Perspectivas para o preço do petróleo bruto à medida que as preocupações de oferta e demanda persistem

Perspectivas para o preço do petróleo bruto à medida que as preocupações de oferta e demanda persistem
Faith Maina
21 de abr. de 2022, 11:20 AM
  • O preço do petróleo bruto esteve dentro de um canal horizontal por três pregões consecutivos.
  • As preocupações com a oferta persistem depois que a Opep + não conseguiu cumprir sua meta de produção de março
  • O FMI tem uma opinião semelhante à da OPEP e da AIE em relação à desaceleração do crescimento econômico global

O preço do petróleo bruto subiu no início das negociações de quinta-feira, mesmo permanecendo dentro de um canal horizontal. No momento da redação deste artigo, os futuros do WTI, a referência para o petróleo dos EUA, estavam em US$ 103,36 (alta de 0,93%). Ao mesmo tempo, os futuros do Brent subiram 0,76%, a US$ 108,07. A faixa entre US$ 106,21 e US$ 109,31 tem sido crucial para o petróleo Brent nos últimos três pregões, embora tenha caído momentaneamente além da borda inferior do canal na terça-feira.

Perspectiva da demanda

Como tem acontecido nas últimas semanas, as forças da demanda e da oferta continuaram a influenciar o preço do petróleo bruto. Por um lado, espera-se que o aumento da inflação desacelere o crescimento econômico global.

O FMI juntou-se à IEA e à OPEP para reduzir sua previsão de crescimento global. Na semana passada, a Opep ajustou sua perspectiva para o consumo global de petróleo para baixo, em 100,5 milhões de bpd. O ajuste representou um declínio de 410.000 barris em relação à previsão anterior à guerra Rússia-Ucrânia. Da mesma forma, a IEA cortou sua previsão para o consumo global de petróleo no ano atual em 260.000 bpd.

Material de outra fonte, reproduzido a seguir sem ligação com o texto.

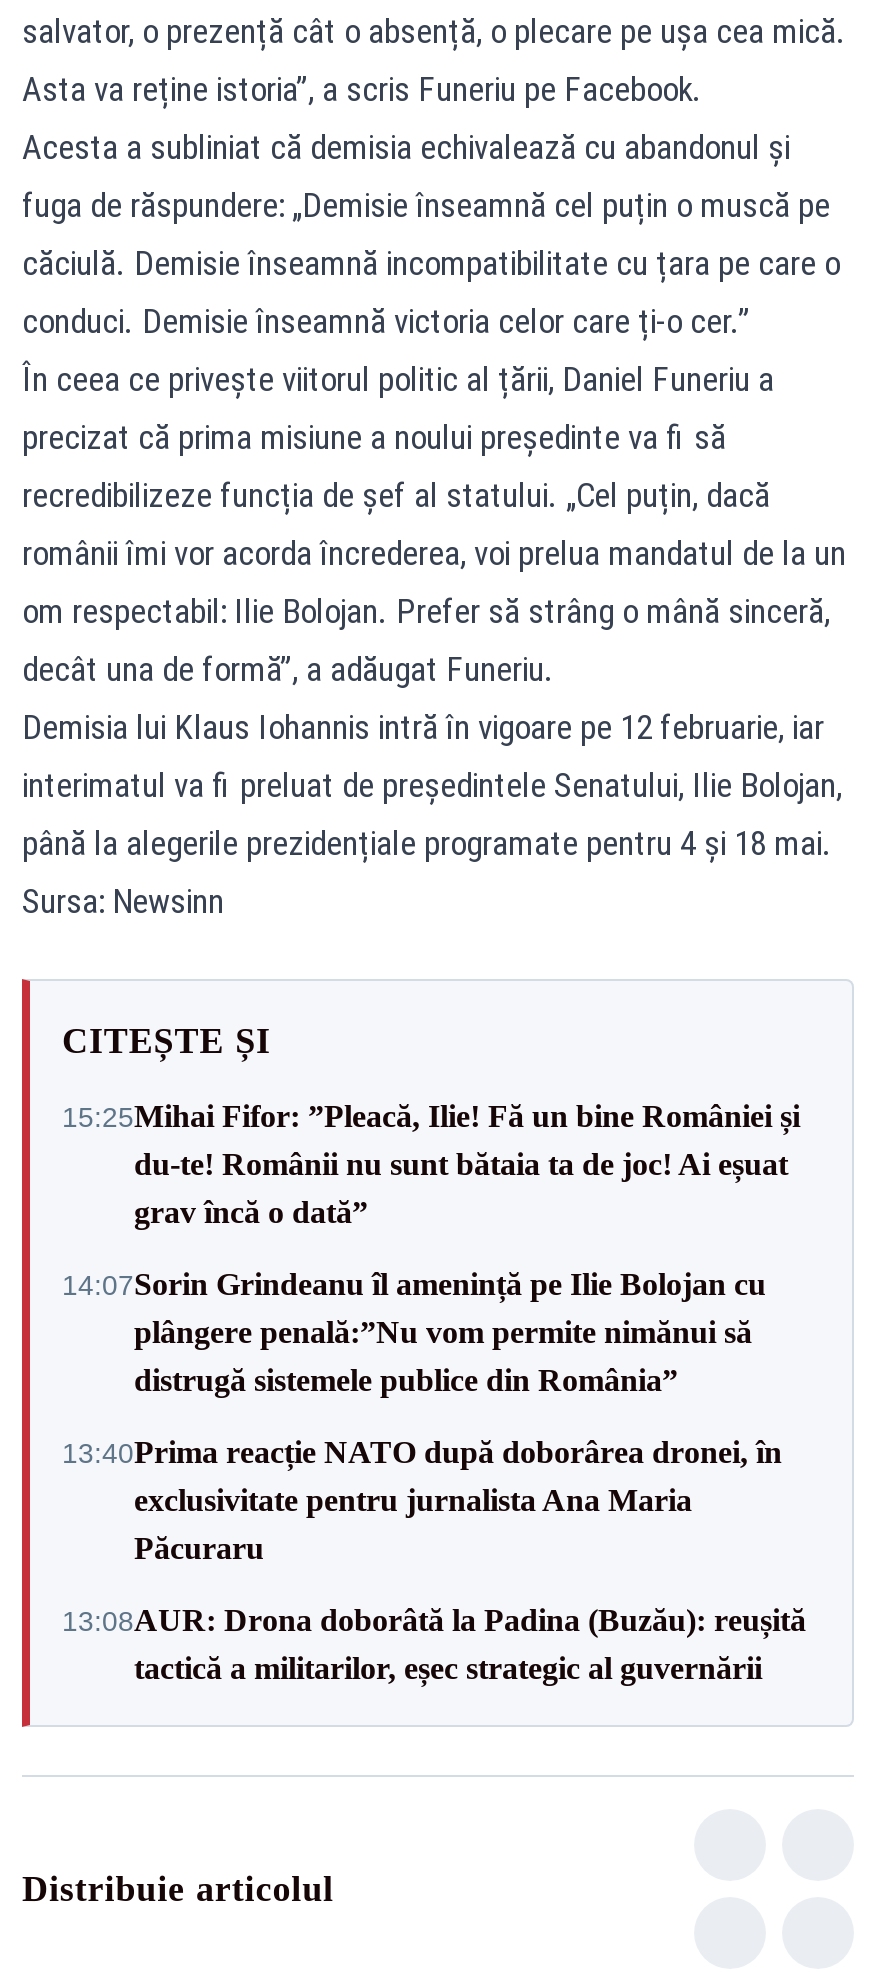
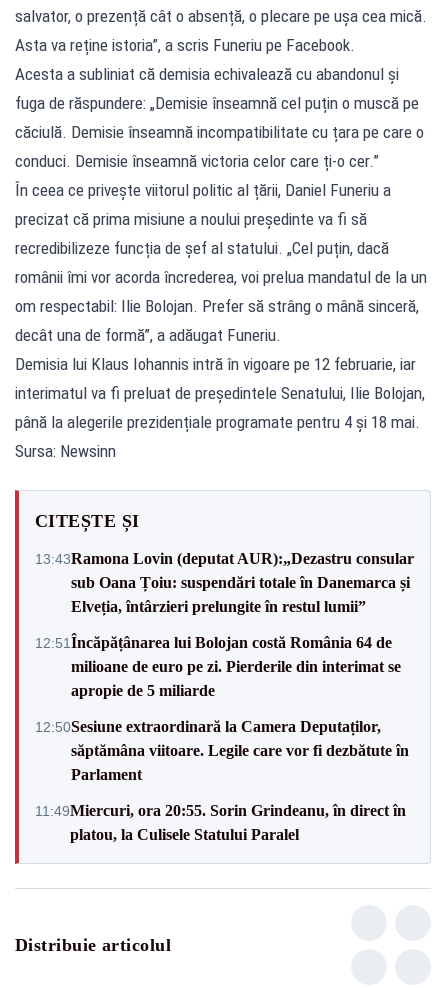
[62,1099,800,1229] 15:25Mihai Fifor: ”Pleacă, Ilie! Fă un bine României și | du-te! Românii nu sunt bătaia ta de joc! Ai eșuat | grav încă o dată” -> [35,550,414,614] 13:43Ramona Lovin (deputat AUR):„Dezastru consular | sub Oana Țoiu: suspendări totale în Danemarca și | Elveția, întârzieri prelungite în restul lumii”
[62,1267,766,1397] 14:07Sorin Grindeanu îl amenință pe Ilie Bolojan cu | plângere penală:”Nu vom permite nimănui să | distrugă sistemele publice din România” -> [35,634,401,698] 12:51Încăpățânarea lui Bolojan costă România 64 de | milioane de euro pe zi. Pierderile din interimat se | apropie de 5 miliarde
[62,1435,782,1565] 13:40Prima reacție NATO după doborârea dronei, în | exclusivitate pentru jurnalista Ana Maria | Păcuraru -> [35,718,409,782] 12:50Sesiune extraordinară la Camera Deputaților, | săptămâna viitoare. Legile care vor fi dezbătute în | Parlament
[62,1603,806,1685] 13:08AUR: Drona doborâtă la Padina (Buzău): reușită | tactică a militarilor, eșec strategic al guvernării -> [35,802,406,842] 11:49Miercuri, ora 20:55. Sorin Grindeanu, în direct în | platou, la Culisele Statului Paralel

Na terça-feira, o FMI cortou sua previsão de crescimento econômico global em quase um ponto percentual. Ele alertou que a guerra Rússia-Ucrânia em andamento aumentará ainda mais as pressões inflacionárias.

Além da perspectiva de baixa sobre o crescimento da economia global, os investidores também estão interessados na atual onda de COVID-19 na China - um importante consumidor de petróleo global. De fato, os recentes bloqueios impostos ao centro comercial do país, Xangai, pesaram no preço do petróleo, aumentando as preocupações com a demanda.

No entanto, há esperança de que a maré esteja mudando à medida que algumas fábricas reabrem. Além disso, em dois distritos fora das regiões em quarentena, não houve novas infecções relatadas na quarta-feira.

Preocupações com o fornecimento

O relatório semanal de estoques divulgado pela Administração de Informações sobre Energia dos EUA (EIA) mostrou que os estoques de petróleo bruto caíram 8.020 milhões de barris na semana que terminou em 15 de abril. O sorteio registrado é o maior desde setembro de 2020; um aspecto que levou a uma recuperação do preço do petróleo bruto. Os analistas previam uma construção de 2,471 milhões; um aumento menor em relação aos 9,382 milhões de barris da semana anterior. Os estoques de destilados também caíram 2,664 milhões de barris, enquanto os estoques de gasolina caíram 761 mil barris.

Além disso, a OPEP+ não cumpriu sua meta de produção de março ao produzir 1,45 milhão de bpd. Isso ocorre depois que a produção da Rússia começou a cair após as sanções impostas ao país pelo Ocidente. Além disso, os bloqueios nos terminais de exportação e campos petrolíferos cruciais da Líbia aumentaram ainda mais as preocupações com o abastecimento, elevando o preço do petróleo bruto.